Technical criteria must be considered in the evaluation of any taggant concept. These criteria are safety in manufacture and use, effect on the performance of explosives products, utility for law enforcement (including ease of countermeasures, cross-contamination problems, forensic and prosecutorial utility, and blast survivability), environmental acceptability, immunity from contamination of the mined product, costs (of the taggant material, processing, and record keeping), and universal applicability.

Only one taggant concept—a particulate, coded material—has been subjected to extensive technical evaluation and has a long-term history of use. In the late 1970s the Bureau of Alcohol, Tobacco, and Firearms funded an Aerospace Corporation evaluation of the Microtrace taggant (Aerospace, 1980b). In addition, this taggant has been used for identification tagging of explosives in Switzerland since 1980 (Schärer, 1996).

Other taggant concepts have been proposed but have not gone beyond the research and development phase. Several taggant concepts presented to the committee require the introduction of the taggant into the explosive at a level of no more than a few parts per million. Additives at such low levels are likely to come sufficiently close to meeting the requisite taggant technical criteria, but a recommendation for adding these identification taggants cannot be made at this time without successful demonstration and testing against these criteria.
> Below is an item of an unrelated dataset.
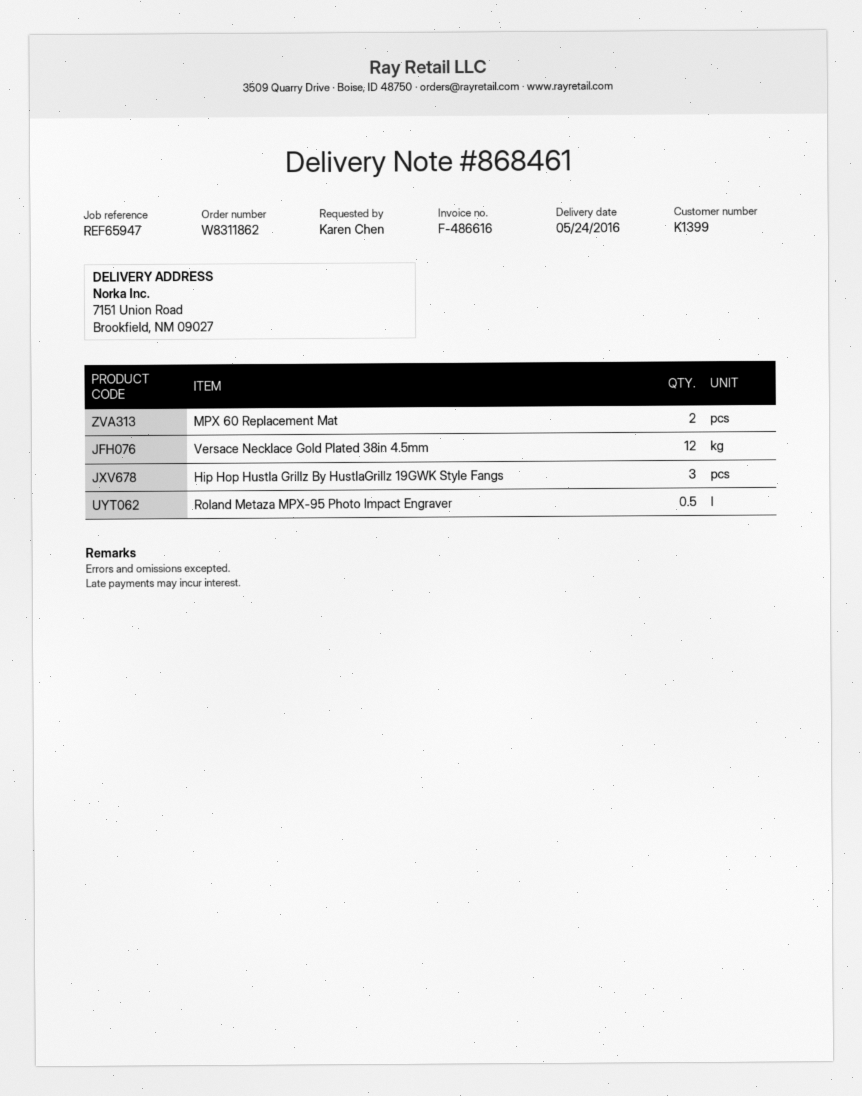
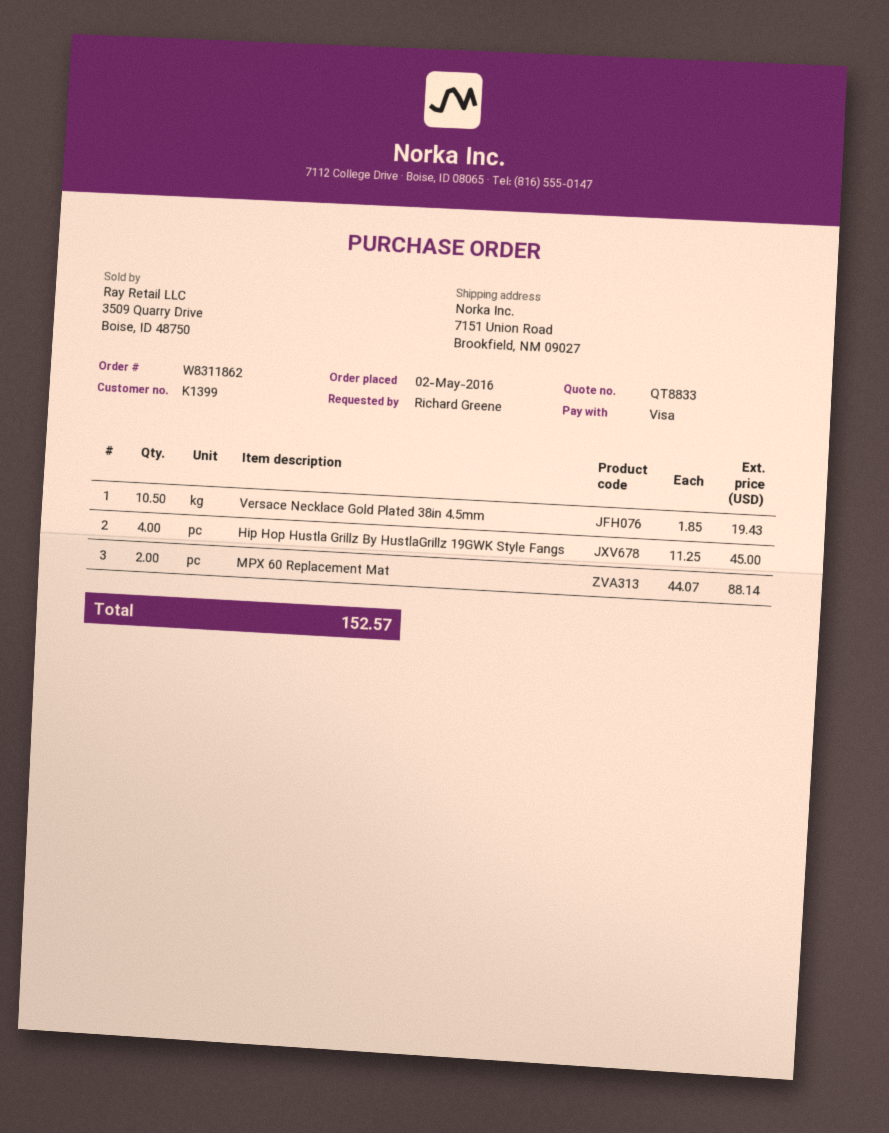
ordered by: Karen Chen -> Richard Greene
Versace Necklace Gold Plated 38in 4.5mm: 12 -> 10.5
Hip Hop Hustla Grillz By HustlaGrillz 19GWK Style Fangs: 3 -> 4
Roland Metaza MPX-95 Photo Impact Engraver: 0.5 -> none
Costs weigh against broad-based U.S. implementation of a taggant program. Uncertainties about long-term persistence in the environment, product contamination, range of costs, and possible safety issues argue against broad-based implementation of the particulate tagging of explosives (including ammonium nitrate) at the present time.

A taggant program limited to cap-sensitive explosives would pose fewer concerns regarding costs, persistence in the environment, and product contamination than would a program for tagging blasting agents and bulk ammonium nitrate. Since ammonium nitrate cannot be detonated without a detonator and a cap-sensitive booster, tagging these components could offer forensic value comparable to that of tagging ammonium nitrate without disrupting the manufacture and handling of this high-volume chemical. Similar arguments apply to tagging packaged cap-sensitive explosives, which represent a small fraction of the market for all commercial explosives.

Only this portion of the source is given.